I think there may be an issue with the audit log

1 Like

This has not been validated as yet. The plan is to get this in before Python 2.7’s end of life date.

The underlying Zscaler SDK is cross 2/3 compatible, as such we’re not expecting issues, but we do need to validate before marking as compatible.

@skottieb
It seems to be failing for us. The _raw is below but it looks like I get a 200 from the server but then get a socket error

12-16-2019 16:43:32.959 -0500 WARN HttpListener - Socket error from 127.0.0.1:56234 while accessing /servicesNS/nobody/search/data/inputs/zscalerapi-zia-audit/zscaler_audit/: Broken pipe
12-16-2019 16:43:32.945 -0500 INFO ExecProcessor - Removing status item "/opt/splunk/etc/apps/TA-Zscaler_CIM/bin/zscalerapi-zia-audit.py (zscalerapi-zia-audit://zscaler_audit) (isModInput=yes)
127.0.0.1 - splunk-system-user [16/Dec/2019:16:43:32.906 -0500] “GET /services/data/inputs/zscalerapi-zia-audit/zscaler_audit HTTP/1.0” 200 5204 - - - 14ms

This is interesting, I believe it indicates a Splunk internal error as the TA does not use any loopback calls. Can you please review this on Splunk Answers and see if the mentioned fix works in your environment


–SNIP–

FYI - V8 and Py3 is now confirmed.
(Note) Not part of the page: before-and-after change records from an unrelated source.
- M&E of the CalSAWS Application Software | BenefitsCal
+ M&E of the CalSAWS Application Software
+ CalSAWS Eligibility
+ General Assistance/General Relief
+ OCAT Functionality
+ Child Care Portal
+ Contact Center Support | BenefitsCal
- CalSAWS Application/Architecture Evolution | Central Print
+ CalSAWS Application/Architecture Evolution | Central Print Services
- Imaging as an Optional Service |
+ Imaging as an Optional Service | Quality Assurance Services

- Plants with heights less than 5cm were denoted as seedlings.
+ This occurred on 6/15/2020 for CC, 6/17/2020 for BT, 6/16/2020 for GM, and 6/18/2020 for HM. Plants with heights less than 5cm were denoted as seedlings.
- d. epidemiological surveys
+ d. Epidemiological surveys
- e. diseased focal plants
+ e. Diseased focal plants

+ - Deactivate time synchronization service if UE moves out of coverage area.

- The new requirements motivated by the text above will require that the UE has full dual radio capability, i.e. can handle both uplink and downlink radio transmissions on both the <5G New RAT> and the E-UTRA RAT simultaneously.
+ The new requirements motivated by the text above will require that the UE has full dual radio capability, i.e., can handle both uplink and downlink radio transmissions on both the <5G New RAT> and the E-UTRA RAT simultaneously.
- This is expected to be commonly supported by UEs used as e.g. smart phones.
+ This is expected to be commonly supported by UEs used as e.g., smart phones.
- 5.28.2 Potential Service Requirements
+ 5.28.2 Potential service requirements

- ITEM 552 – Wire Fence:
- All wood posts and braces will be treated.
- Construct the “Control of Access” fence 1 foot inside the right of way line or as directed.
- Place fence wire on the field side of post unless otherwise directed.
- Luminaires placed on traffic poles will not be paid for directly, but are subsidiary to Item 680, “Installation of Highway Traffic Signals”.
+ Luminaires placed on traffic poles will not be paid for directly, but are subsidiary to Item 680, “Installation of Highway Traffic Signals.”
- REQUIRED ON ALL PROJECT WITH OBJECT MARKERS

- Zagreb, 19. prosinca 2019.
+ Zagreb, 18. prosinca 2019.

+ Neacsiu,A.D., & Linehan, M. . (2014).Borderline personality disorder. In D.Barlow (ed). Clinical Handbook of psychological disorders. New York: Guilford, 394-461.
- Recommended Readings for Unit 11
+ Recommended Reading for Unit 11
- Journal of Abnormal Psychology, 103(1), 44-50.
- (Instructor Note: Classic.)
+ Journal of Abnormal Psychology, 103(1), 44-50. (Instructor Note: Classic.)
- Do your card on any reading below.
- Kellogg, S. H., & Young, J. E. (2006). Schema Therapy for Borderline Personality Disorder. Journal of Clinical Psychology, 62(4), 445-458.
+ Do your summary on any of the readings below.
Splunk base has been updated for both the TA and App.

1 Like

Feature request: this app could use HTTP proxy support out of the box!

If your local Splunk infrastructure cannot connect to the internet directly, here’s a quick’n’dirty hack to add HTTP proxy support to the session handler for fetching Audit logs and Sandbox results.

Make the following modifications to the file TA-Zscaler_CIM\bin\zscaler_python_sdk\Session.py:

  1. In line 8, add a definiton for your local proxy:

myproxy = {‘https’: ‘http://my.proxy.net:3128’}

  1. Around line 93, add a proxies= parameter to the _perform_get_request function referencing your proxy definition:

def _perform_get_request(self, uri, header):
res = self.session.get(
uri,
headers=header,
proxies=myproxy,
#timeout=REQUEST_TIMEOUTS
)

  1. Repeat for the _perform_post_request (around line 119) and _perform_delete_request (around line 148) functions.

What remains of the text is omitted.